= What the task requires =
The answer must be every line of the records below that holds the word "discount".

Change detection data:
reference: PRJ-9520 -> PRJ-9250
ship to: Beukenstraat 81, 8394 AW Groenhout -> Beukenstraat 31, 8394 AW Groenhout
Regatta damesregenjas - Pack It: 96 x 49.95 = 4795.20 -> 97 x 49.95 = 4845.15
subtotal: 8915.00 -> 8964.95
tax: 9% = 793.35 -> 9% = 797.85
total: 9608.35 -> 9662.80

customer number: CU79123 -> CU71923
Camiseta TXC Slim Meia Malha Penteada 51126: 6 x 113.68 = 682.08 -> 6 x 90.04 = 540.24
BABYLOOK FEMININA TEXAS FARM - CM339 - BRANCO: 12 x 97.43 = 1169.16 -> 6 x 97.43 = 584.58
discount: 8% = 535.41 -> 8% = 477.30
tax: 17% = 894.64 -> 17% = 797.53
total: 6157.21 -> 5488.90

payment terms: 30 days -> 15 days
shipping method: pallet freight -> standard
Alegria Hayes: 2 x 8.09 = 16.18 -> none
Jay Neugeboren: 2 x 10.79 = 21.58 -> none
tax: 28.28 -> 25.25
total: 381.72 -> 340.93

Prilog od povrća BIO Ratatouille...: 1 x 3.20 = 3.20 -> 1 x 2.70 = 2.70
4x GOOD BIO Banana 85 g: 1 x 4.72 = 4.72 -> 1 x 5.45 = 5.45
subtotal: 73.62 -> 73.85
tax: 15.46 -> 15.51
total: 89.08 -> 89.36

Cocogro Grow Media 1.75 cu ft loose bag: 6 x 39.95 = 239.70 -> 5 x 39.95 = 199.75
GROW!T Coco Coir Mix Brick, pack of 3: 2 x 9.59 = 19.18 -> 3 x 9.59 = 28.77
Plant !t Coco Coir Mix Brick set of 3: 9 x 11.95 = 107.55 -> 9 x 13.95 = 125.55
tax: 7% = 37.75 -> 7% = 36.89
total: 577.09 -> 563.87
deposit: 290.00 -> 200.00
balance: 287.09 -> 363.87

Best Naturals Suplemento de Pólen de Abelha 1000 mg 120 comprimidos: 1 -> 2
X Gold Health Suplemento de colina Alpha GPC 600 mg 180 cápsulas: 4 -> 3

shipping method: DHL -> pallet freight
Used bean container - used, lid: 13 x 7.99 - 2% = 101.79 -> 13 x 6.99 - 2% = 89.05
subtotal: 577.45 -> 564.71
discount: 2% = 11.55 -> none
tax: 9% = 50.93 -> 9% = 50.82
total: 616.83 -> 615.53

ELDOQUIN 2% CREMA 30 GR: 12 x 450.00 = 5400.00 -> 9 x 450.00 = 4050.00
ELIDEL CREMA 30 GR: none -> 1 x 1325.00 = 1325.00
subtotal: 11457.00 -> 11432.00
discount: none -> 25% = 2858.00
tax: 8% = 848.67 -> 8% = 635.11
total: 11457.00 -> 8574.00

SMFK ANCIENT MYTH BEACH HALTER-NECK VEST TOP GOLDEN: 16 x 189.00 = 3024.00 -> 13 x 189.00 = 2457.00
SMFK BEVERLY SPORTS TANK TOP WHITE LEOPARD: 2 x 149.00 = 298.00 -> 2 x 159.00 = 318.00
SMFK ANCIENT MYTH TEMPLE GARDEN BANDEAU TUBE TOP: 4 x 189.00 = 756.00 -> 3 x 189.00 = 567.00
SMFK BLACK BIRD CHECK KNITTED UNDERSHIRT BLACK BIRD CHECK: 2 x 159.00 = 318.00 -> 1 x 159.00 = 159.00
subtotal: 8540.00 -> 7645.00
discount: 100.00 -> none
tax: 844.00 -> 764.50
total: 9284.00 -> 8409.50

= Task response =
discount: 8% = 535.41 -> 8% = 477.30
discount: 2% = 11.55 -> none
discount: none -> 25% = 2858.00
discount: 100.00 -> none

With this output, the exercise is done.